BrasilAgro faz planos de aquisições

"Estão acontecendo negociações o tempo inteiro", disse Piza, CEO da empresa
A BrasilAgro, empresa com foco no desenvolvimento de terras agrícolas, pretende fazer novas aquisições de fazendas no curto prazo. "Eu ficaria um pouco surpreso se em três meses não houver uma nova aquisição. E muito surpreso se isso não acontecer dentro de seis meses", disse Julio Toledo Piza, CEO da companhia, em evento que reuniu investidores e analistas ontem. "Estão acontecendo negociações o tempo inteiro. Esperem aquisições interessantes", adiantou.

O executivo reiterou que a BrasilAgro está em um momento mais "seletivo" em termos de desenvolvimento de terras e de venda do portfólio. "Mas as compras começam a parecer interessantes, e nossa alocação de capital passa a mirar nessa direção", disse.

Os arrendamentos também entraram no radar, tanto que a empresa aumentou a área arrendada de cana-de-açúcar.
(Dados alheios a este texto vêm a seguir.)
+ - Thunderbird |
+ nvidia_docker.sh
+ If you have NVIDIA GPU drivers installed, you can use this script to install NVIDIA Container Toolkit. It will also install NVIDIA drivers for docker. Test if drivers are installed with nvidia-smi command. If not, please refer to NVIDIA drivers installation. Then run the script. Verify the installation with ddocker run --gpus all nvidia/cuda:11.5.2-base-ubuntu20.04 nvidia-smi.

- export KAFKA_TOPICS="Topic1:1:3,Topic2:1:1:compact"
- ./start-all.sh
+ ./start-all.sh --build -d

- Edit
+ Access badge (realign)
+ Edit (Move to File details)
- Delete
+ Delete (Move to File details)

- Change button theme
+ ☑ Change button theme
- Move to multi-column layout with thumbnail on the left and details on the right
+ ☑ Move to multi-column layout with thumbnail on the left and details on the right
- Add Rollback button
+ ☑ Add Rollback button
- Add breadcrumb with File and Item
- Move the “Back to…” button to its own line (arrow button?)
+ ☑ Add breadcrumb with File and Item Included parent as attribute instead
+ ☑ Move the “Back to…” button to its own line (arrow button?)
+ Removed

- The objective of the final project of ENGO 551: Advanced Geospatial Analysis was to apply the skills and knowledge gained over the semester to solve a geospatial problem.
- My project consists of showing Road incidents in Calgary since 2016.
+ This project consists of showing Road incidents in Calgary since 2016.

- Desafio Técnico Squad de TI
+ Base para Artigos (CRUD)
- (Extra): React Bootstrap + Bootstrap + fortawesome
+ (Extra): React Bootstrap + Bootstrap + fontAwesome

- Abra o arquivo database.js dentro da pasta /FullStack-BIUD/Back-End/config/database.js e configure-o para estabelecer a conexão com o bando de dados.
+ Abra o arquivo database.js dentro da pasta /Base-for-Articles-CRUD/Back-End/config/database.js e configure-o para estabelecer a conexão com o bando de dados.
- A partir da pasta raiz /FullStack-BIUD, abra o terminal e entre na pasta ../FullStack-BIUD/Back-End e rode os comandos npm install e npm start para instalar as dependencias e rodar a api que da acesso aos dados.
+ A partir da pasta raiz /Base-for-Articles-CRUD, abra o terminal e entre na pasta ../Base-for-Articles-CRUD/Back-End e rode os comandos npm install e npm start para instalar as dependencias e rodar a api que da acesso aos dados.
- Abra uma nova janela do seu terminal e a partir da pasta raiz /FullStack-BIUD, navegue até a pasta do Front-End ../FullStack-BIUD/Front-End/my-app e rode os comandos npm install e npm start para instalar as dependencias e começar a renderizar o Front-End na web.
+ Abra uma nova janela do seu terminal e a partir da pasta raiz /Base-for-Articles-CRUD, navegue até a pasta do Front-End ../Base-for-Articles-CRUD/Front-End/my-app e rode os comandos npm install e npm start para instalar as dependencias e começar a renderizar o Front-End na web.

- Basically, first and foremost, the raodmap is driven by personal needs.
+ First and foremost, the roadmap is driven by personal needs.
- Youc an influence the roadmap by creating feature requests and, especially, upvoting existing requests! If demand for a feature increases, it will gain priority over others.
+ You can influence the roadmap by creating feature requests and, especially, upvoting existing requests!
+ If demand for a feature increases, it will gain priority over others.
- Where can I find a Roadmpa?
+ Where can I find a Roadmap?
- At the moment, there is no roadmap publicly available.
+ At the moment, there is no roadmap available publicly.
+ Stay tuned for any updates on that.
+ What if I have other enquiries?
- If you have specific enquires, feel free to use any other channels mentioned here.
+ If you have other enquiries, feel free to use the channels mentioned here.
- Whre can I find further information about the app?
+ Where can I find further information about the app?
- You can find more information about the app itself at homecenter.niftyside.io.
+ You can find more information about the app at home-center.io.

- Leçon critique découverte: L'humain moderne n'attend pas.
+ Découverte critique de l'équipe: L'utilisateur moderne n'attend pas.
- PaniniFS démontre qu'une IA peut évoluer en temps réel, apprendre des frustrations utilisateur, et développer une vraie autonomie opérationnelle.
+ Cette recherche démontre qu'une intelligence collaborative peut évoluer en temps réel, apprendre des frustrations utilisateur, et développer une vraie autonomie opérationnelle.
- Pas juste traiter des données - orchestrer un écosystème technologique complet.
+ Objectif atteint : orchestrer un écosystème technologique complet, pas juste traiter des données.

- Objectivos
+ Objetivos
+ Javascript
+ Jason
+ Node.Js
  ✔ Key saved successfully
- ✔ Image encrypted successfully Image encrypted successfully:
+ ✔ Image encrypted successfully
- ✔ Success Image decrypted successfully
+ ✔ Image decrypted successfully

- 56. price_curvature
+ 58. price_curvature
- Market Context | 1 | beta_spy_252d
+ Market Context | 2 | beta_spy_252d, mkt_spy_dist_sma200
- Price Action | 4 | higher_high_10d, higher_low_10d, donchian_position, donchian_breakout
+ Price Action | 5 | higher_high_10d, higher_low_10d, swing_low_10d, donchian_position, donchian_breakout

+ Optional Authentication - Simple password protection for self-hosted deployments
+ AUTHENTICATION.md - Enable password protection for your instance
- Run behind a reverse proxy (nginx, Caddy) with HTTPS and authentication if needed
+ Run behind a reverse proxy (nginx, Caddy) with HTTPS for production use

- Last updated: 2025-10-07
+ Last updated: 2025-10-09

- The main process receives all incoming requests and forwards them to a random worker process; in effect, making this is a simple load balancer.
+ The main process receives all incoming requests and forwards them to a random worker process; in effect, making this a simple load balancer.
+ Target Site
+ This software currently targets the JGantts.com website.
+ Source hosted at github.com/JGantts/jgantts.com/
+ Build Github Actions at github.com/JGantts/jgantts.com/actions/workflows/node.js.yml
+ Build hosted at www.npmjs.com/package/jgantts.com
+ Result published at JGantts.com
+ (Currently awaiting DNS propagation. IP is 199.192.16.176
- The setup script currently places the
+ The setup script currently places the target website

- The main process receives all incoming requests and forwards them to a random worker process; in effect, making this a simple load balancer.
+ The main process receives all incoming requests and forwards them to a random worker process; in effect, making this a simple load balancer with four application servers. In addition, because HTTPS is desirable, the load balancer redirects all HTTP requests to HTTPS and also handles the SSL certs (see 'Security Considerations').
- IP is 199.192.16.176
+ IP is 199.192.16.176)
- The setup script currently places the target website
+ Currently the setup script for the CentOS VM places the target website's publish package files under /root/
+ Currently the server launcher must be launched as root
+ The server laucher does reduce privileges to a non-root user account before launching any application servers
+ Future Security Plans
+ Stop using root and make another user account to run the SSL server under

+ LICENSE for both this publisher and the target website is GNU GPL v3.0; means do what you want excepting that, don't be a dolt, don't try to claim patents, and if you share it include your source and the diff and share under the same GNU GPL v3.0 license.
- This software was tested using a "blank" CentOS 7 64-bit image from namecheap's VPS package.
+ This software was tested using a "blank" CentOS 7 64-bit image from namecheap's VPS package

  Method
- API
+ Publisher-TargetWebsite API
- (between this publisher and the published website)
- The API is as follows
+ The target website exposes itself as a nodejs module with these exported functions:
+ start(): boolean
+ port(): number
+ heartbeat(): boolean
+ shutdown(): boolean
A BrasilAgro encerrou há três dias a safra de cana, com a produção de um milhão de toneladas. "A cana vinha perdendo rentabilidade para soja e milho em Goiás, sul de Mato Grosso e Mato Grosso do Sul. Hoje o jogo virou, e a cana entrega margens superiores".

Ao todo, a companhia já obteve R$ 500 milhões em vendas de fazendas e tem o portfólio avaliado em R$ 1,05 bilhão. Em junho, vendeu por R$ 270 milhões os 27.745 hectares da fazenda Cremaq, em Baixa Grande do Ribeiro (PI), pertencente à nova fronteira agrícola do país. Agora, a BrasilAgro está mais interessada em áreas consolidadas, a exemplo de Mato Grosso. "Hoje, áreas novas têm margens negativas ou próximo de negativas. Então, faz mais sentido, para o momento de mercado que vivemos, áreas consolidadas".

Com o caixa reforçado e a ausência de dívidas em dólar, a BrasilAgro sente-se confortável para aproveitar oportunidades de aquisições. "Toda a cadeia de valor passa por um momento crítico do ponto de vista do balanço [financeiro]. Podemos entrar e ajudar esses balanços estressados", afirmou o executivo. No ano fiscal de 2015, encerrado em 30 de junho, a BrasilAgro teve um lucro líquido de R$ 180,8 milhões.

A Bahia, onde a BrasilAgro tem parte importante de suas operações, tem "sofrido barbaridade" com o clima nos últimos anos, avaliou o CEO. Segundo ele, a produtividade da companhia na região tem variado de 12 a 53 sacas de soja por hectare. "Mas essas 50 e poucas sacas me levam a crer que toda a fazenda pode produzir isso. É o tempo de aguentar o tranco até lá".

O Piauí vem de bons anos, assim como Mato Grosso, avaliou Piza. Mas o executivo segue particularmente entusiasmado com o Paraguai – uma região "bárbara", classificou. "Estamos descobrindo como produzir no Chaco. O custo é infinitamente menor que no Brasil". Tomando como base a perspectiva de um rendimento "módico" de pouco mais de 30 sacas de soja por hectare, detalhou Piza, a previsão é de uma margem de US$ 150 por hectare em 2015/16. "Mas temos o desafio de seca, logística e mão de obra".